▸ DIRECTIONS
Give the number of lines in the material below that hold "font", and nothing besides.

▸ THE RECORDS
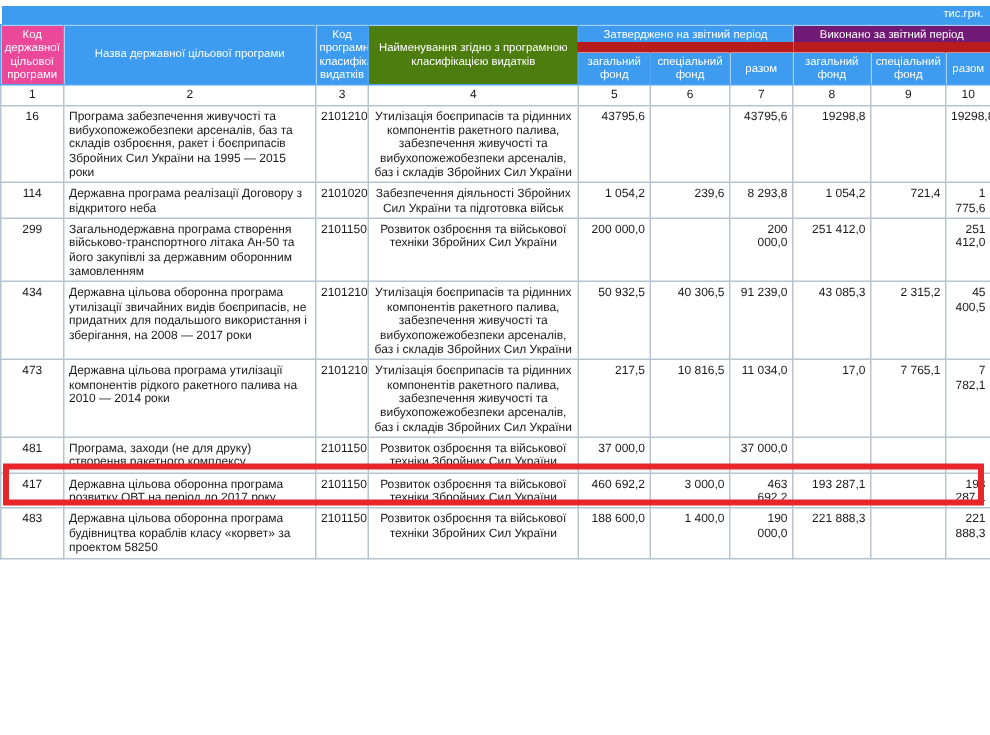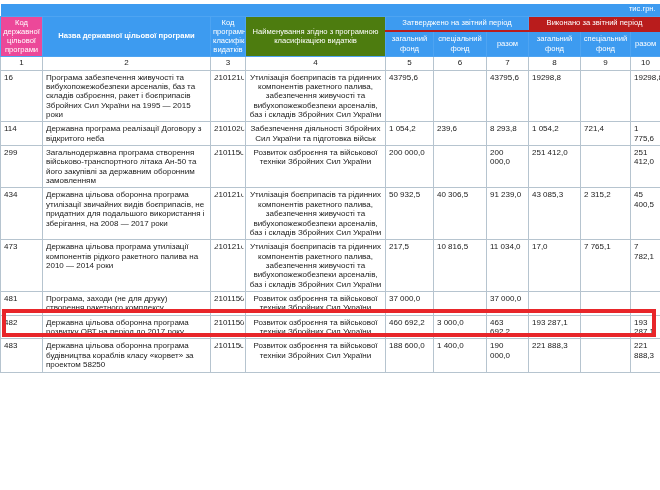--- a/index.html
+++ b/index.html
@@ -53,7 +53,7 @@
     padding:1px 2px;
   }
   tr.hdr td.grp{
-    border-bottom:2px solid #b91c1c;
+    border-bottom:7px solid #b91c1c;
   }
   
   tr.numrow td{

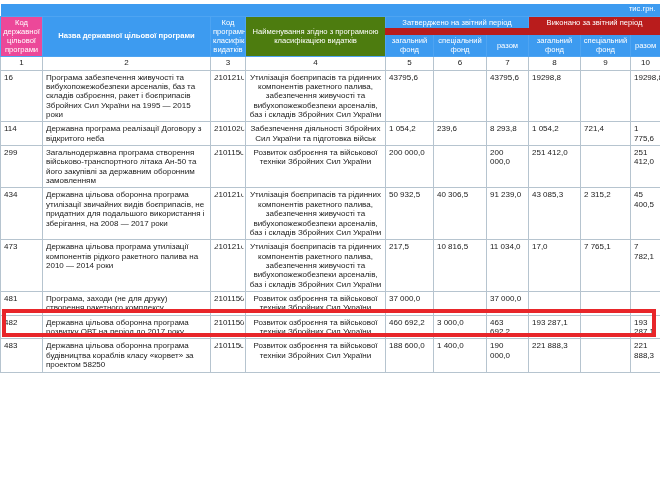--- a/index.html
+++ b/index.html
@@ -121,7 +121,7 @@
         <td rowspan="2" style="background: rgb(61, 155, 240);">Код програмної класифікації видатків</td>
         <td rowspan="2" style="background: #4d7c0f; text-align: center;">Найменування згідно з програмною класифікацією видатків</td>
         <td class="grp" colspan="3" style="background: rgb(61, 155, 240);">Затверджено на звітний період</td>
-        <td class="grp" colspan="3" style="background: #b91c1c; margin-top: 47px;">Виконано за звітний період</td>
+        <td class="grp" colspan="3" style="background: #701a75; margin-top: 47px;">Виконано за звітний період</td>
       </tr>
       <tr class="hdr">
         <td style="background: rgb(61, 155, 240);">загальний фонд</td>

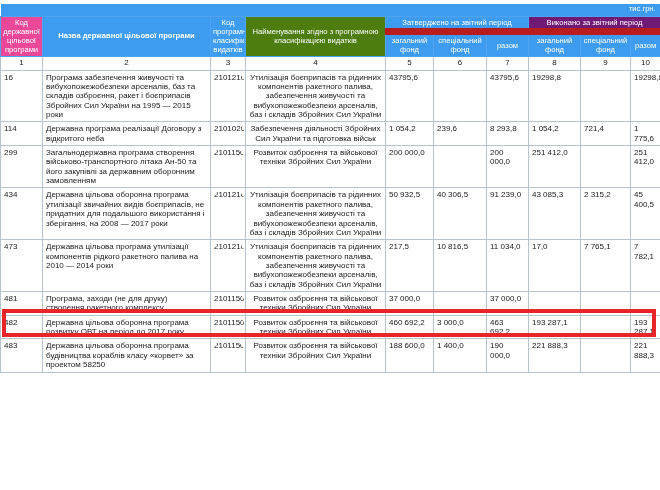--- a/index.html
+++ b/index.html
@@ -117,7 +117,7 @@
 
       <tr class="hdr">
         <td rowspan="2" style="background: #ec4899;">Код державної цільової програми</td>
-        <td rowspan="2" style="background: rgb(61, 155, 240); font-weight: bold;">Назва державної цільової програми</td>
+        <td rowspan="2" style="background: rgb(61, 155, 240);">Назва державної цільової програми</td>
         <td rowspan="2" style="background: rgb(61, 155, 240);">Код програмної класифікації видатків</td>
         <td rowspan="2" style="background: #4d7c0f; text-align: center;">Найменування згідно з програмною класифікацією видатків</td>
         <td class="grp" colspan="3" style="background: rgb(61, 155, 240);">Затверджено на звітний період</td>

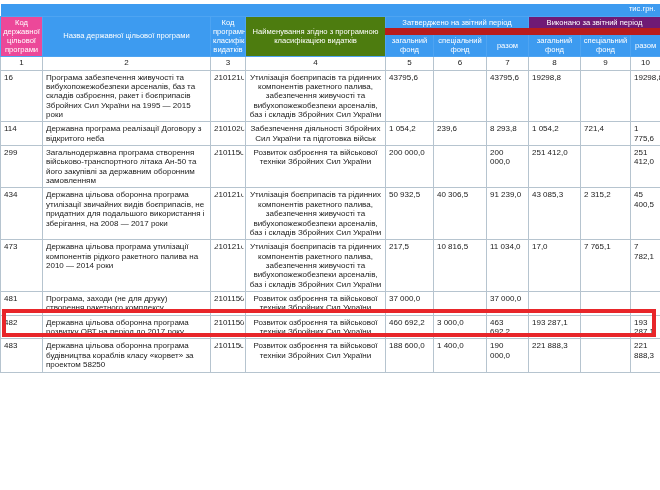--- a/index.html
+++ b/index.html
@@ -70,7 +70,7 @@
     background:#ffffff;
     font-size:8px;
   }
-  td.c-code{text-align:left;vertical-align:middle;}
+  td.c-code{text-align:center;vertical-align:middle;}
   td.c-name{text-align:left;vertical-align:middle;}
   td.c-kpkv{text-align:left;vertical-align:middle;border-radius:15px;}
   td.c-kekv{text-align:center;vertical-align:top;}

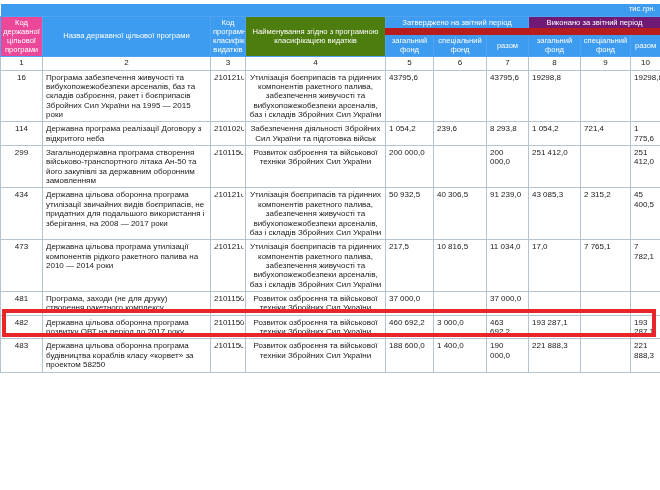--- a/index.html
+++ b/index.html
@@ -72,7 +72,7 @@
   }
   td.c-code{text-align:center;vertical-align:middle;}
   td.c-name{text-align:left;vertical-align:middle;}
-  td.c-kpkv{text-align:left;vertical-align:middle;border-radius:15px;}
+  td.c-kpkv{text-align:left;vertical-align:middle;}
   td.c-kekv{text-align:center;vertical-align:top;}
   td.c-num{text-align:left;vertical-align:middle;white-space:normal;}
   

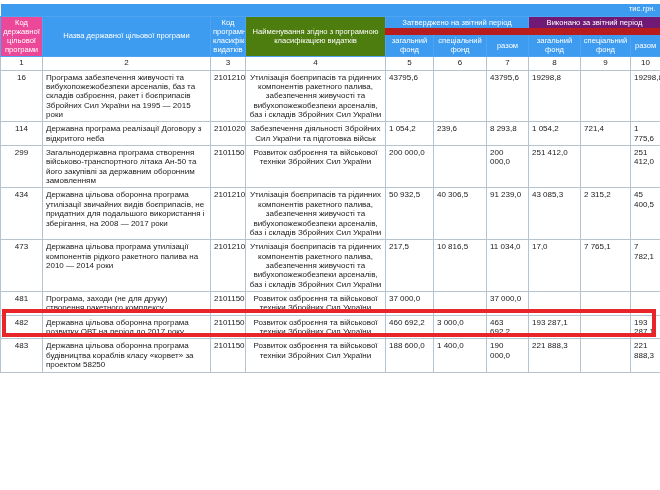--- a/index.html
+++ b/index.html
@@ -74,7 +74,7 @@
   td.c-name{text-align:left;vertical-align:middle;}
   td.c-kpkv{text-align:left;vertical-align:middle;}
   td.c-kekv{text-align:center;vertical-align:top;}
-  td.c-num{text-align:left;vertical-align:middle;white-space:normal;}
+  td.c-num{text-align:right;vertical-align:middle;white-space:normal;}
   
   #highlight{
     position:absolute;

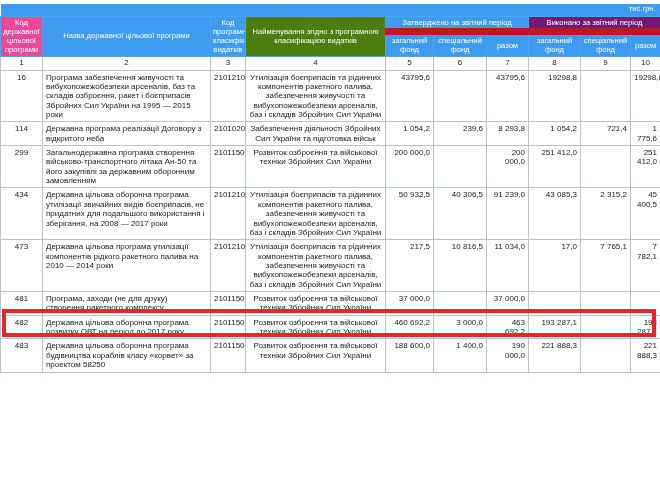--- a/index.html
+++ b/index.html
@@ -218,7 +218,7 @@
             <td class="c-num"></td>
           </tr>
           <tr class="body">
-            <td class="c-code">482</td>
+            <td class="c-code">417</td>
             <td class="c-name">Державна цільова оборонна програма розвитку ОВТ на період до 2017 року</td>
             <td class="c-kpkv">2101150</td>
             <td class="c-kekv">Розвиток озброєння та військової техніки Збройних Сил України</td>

▸ RESULT
2